The nature of molecular patterns (m.p.), i.e., emission images appearing on the screen of an electron projector during condensation, on a point, of small amounts of vapors or gases, remains unresolved to the present day. None of the proposed hypotheses explains the whole body of accumulated experimental data \((^{1-4})\). To understand the nature of molecular patterns, it is at least necessary to know: the form of the bonding of the molecules that give rise to the observed m.p. with the surface and their geometrical position on it; the mechanism of electron transfer from the emitter to the molecule; the magnitude and character of the change in the symmetry of the electron clouds of molecules and of individual bonds in fields of \(\sim 1 \cdot 10^8\) V/cm; and the character of the interaction of the electron beam with the charge distribution within the molecule.
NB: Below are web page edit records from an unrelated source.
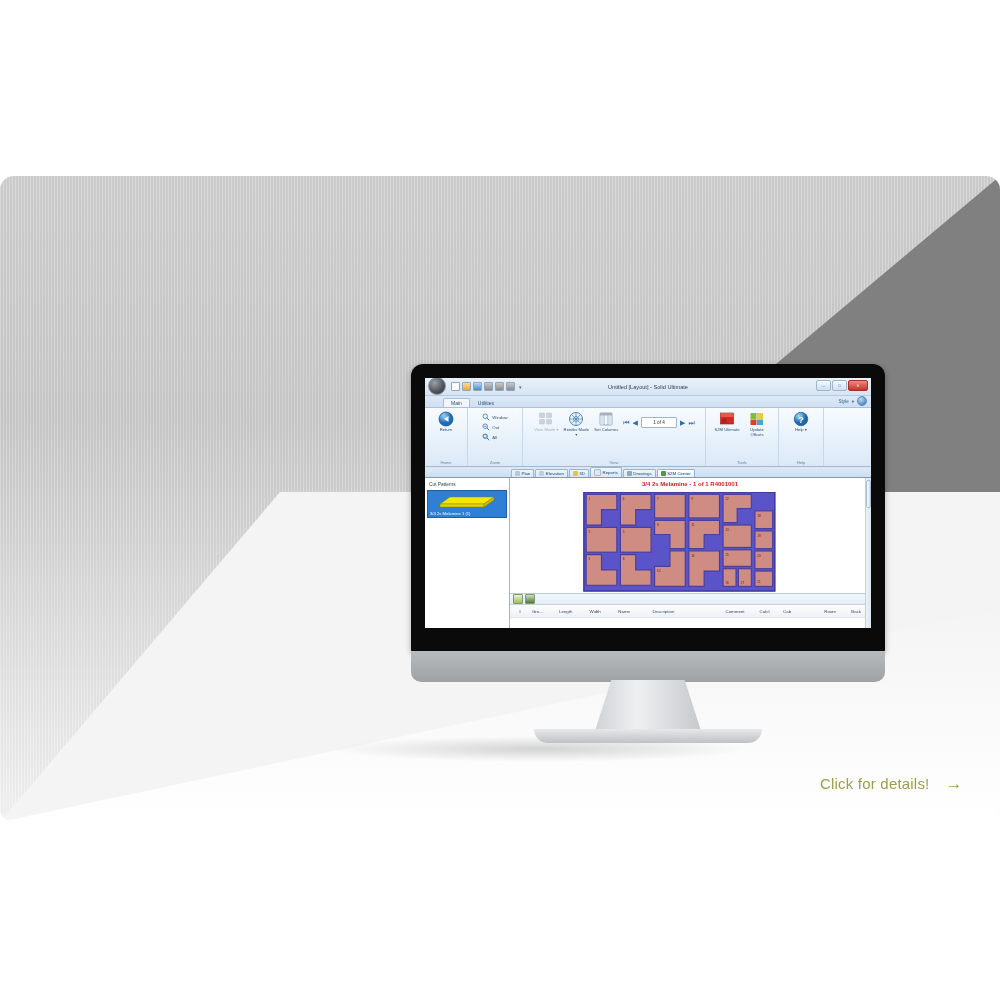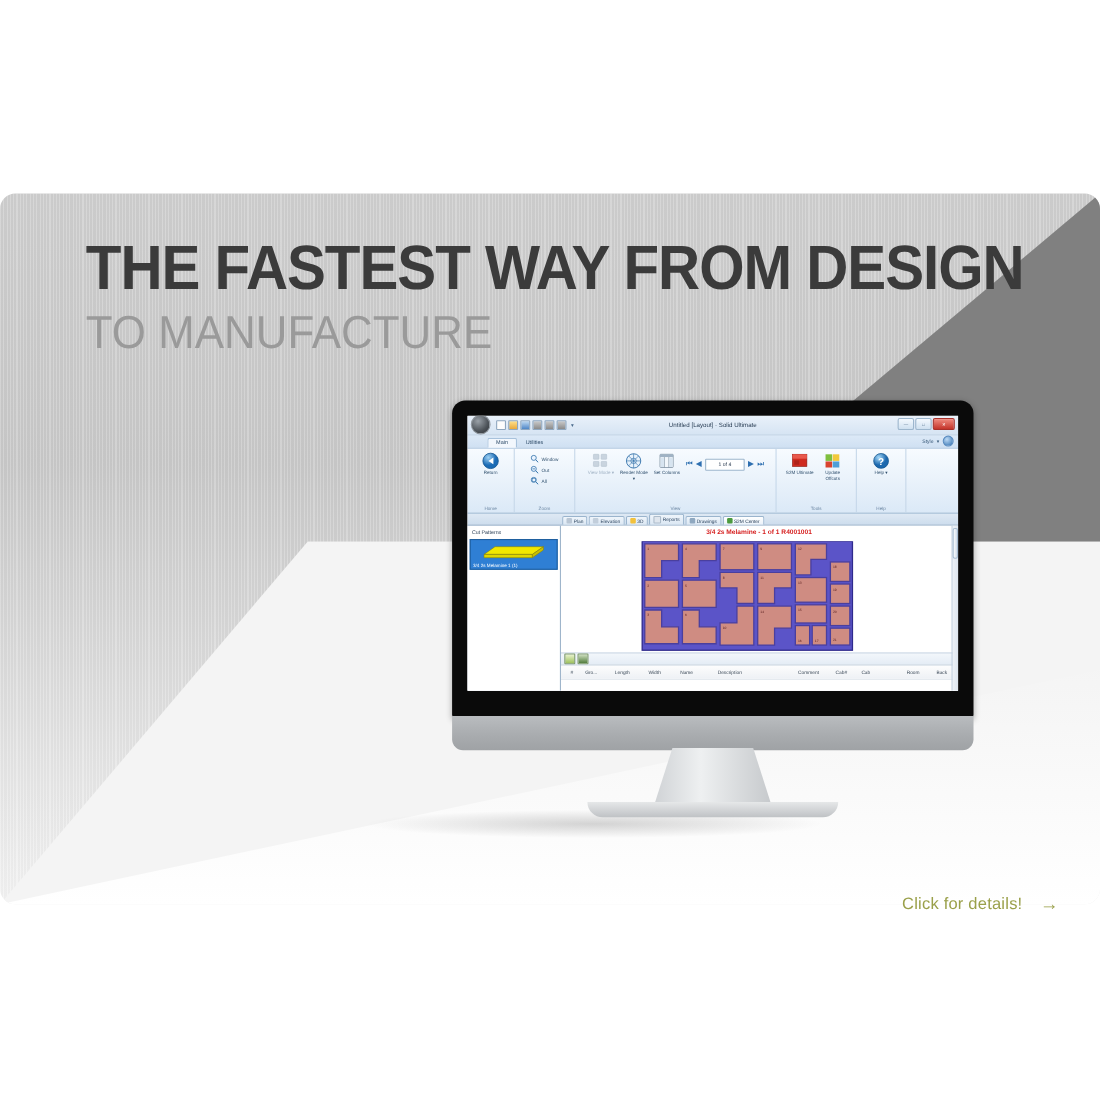--- a/index.html
+++ b/index.html
@@ -25,21 +25,21 @@
      background:radial-gradient(ellipse at center,rgba(0,0,0,.16),rgba(0,0,0,0) 70%);}
 
   
   .headline{position:absolute;left:78px;top:215px;width:830px;}
   .h-main{font-family:"Liberation Sans",sans-serif;font-weight:bold;font-size:57px;line-height:58px;
      letter-spacing:-1px;color:#3b3b3b;transform:scaleX(.93);transform-origin:left center;white-space:nowrap;}
   .h-sub{margin-top:6px;font-family:"Liberation Sans",sans-serif;font-weight:normal;font-size:42px;line-height:46px;
      letter-spacing:0px;color:#9a9a9a;transform:scaleX(.95);transform-origin:left center;white-space:nowrap;}
 
   
-  .cta{position:absolute;left:820px;top:775px;display:flex;align-items:center;gap:16px;cursor:pointer;margin-top:38px;}
+  .cta{position:absolute;left:820px;top:775px;display:flex;align-items:center;gap:16px;cursor:pointer;}
   .cta-text{font-size:15px;color:#9aa04a;letter-spacing:.2px;}
   .cta-arrow{font-size:17px;color:#9aa04a;line-height:1;}
 
   
   .monitor{position:absolute;left:411px;top:364px;width:474px;height:330px;}
   .bezel{position:absolute;left:0;top:0;width:474px;height:288px;background:#0a0a0a;border-radius:12px 12px 2px 2px;
          box-shadow:0 2px 6px rgba(0,0,0,.3);}
   .screen{position:absolute;left:14px;top:14px;width:446px;height:250px;background:#ffffff;overflow:hidden;}
   .chin{position:absolute;left:0;top:287px;width:474px;height:31px;
         background:linear-gradient(180deg,#b9bcbf 0%,#a9acaf 55%,#9fa2a5 100%);border-radius:0 0 10px 10px;}
@@ -137,24 +137,20 @@
 <div id="stage">
 
   <div class="banner">
     <div class="brushed"></div>
     <div class="tri-dark"></div>
     <div class="tri-white"></div>
     <div class="tri-white2"></div>
     <div class="floor-shadow"></div>
   </div>
 
-  <div class="headline">
-    <div class="h-main">THE FASTEST WAY FROM DESIGN</div>
-    <div class="h-sub">TO MANUFACTURE</div>
-  </div>
 
   <div class="monitor">
     <div class="bezel">
       <div class="screen">
 
         <div class="app">
 
           <div class="titlebar">
             <div class="orb"></div>
             <div class="qat">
For obvious reasons, obtaining answers to all the questions posed by carrying out direct experiments or model experiments does not yet appear possible. We have chosen an indirect route for studying the influence of the electrical properties of molecules, the influence of external factors (temperature, field, and pressure), and the nature of the surface on the shapes and behavior of m.p. for a broad range of substances.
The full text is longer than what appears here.